RECORDS TO USE:
BEGIN
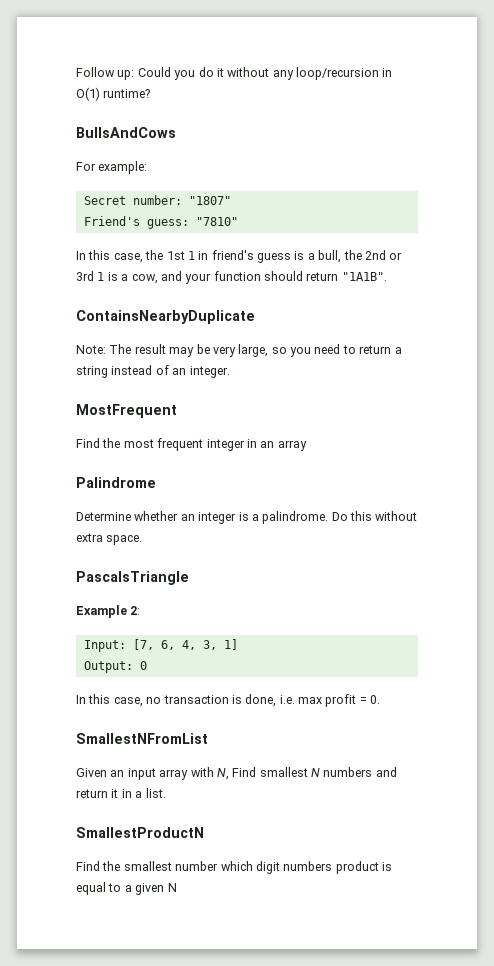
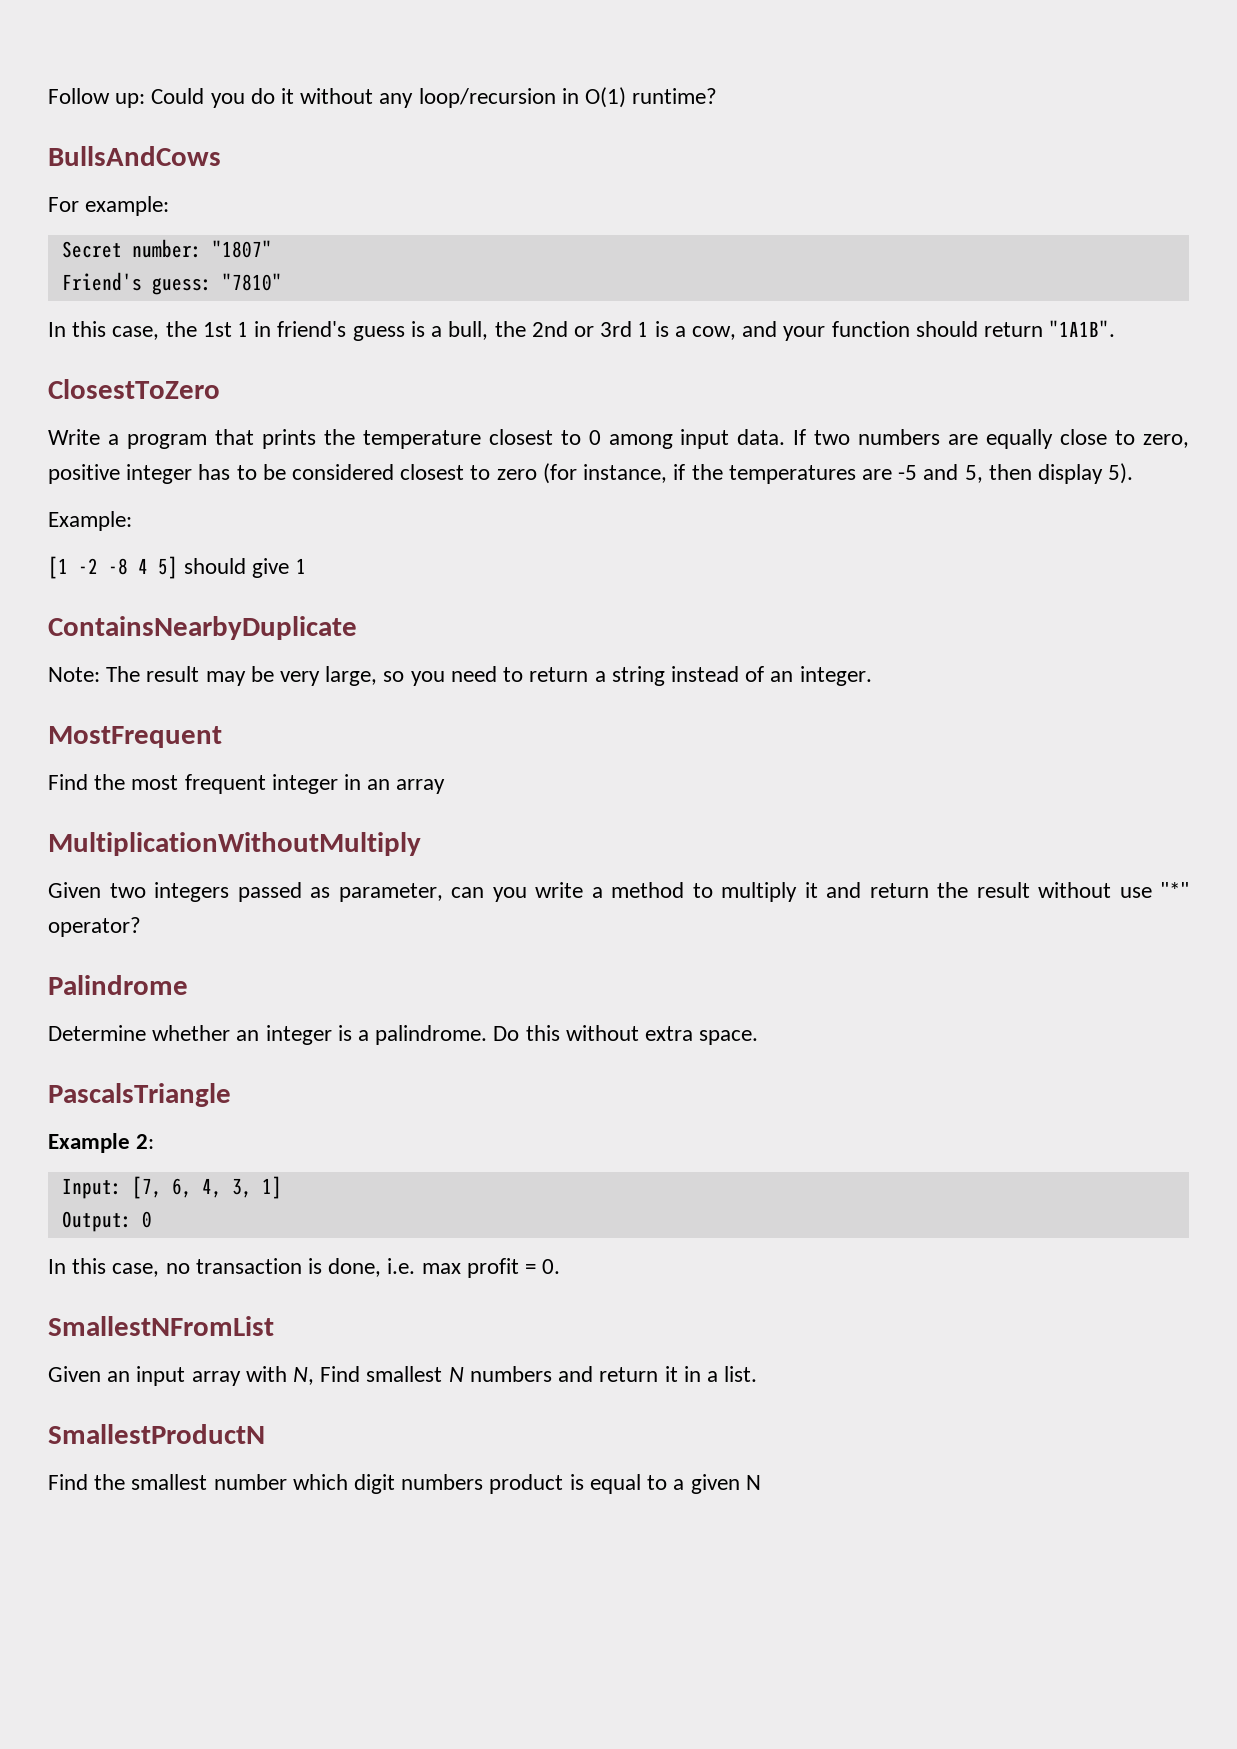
+ ClosestToZero
+ Write a program that prints the temperature closest to 0 among input data. If two numbers are equally close to zero, positive integer has to be considered closest to zero (for instance, if the temperatures are -5 and 5, then display 5).
+ Example:
+ [1 -2 -8 4 5] should give 1
+ MultiplicationWithoutMultiply
+ Given two integers passed as parameter, can you write a method to multiply it and return the result without use "*" operator?

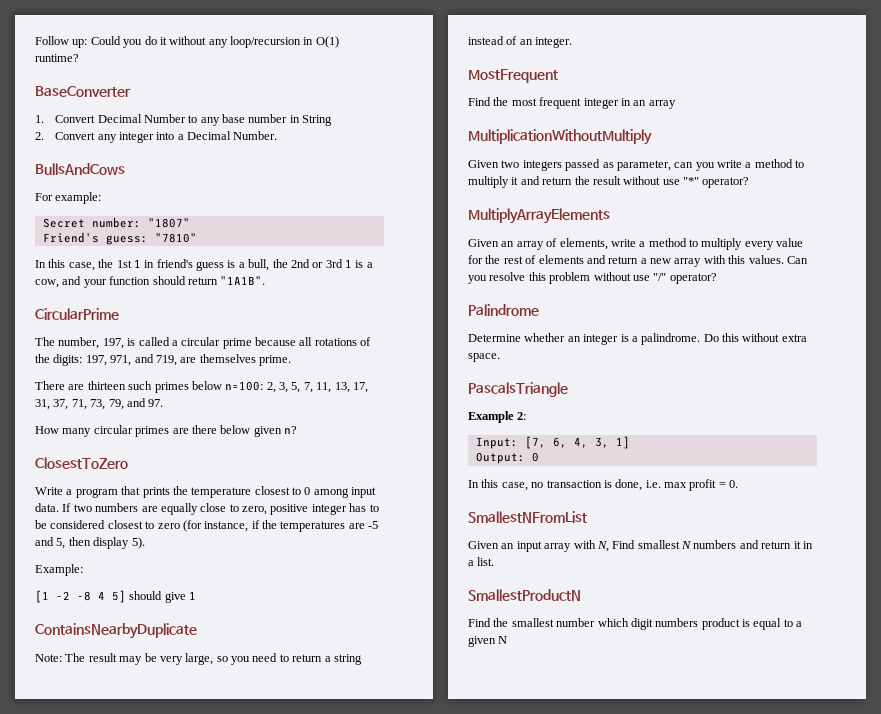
+ BaseConverter
+ 1. Convert Decimal Number to any base number in String
+ 2. Convert any integer into a Decimal Number.
+ CircularPrime
+ The number, 197, is called a circular prime because all rotations of the digits: 197, 971, and 719, are themselves prime.
+ There are thirteen such primes below n=100: 2, 3, 5, 7, 11, 13, 17, 31, 37, 71, 73, 79, and 97.
+ How many circular primes are there below given n?
+ MultiplyArrayElements
+ Given an array of elements, write a method to multiply every value for the rest of elements and return a new array with this values. Can you resolve this problem without use "/" operator?

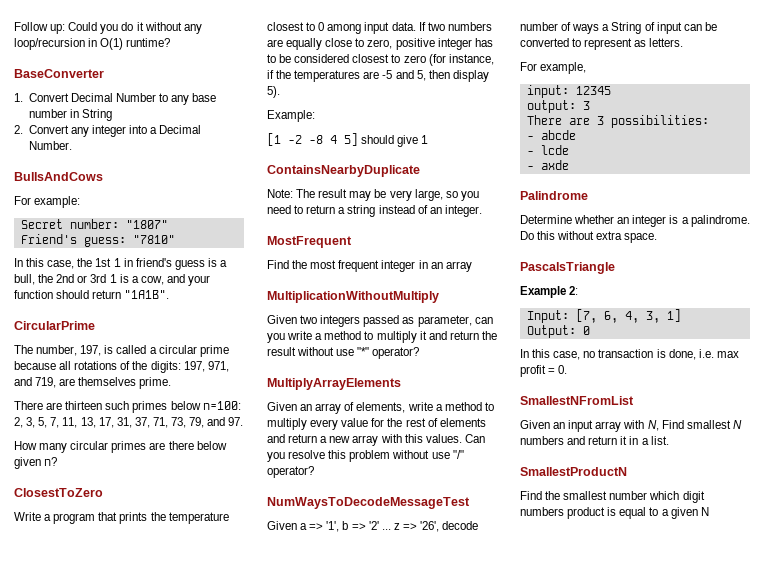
+ NumWaysToDecodeMessageTest
+ Given a => '1', b => '2' ... z => '26', decode number of ways a String of input can be converted to represent as letters.
+ For example,
+ input: 12345
+ output: 3
+ There are 3 possibilities:
+ - abcde
+ - lcde
+ - axde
END
TRY IT:
Please copy every line of the material that contains the word "operator".

YOUR SOLUTION:
+ Given two integers passed as parameter, can you write a method to multiply it and return the result without use "*" operator?
+ Given an array of elements, write a method to multiply every value for the rest of elements and return a new array with this values. Can you resolve this problem without use "/" operator?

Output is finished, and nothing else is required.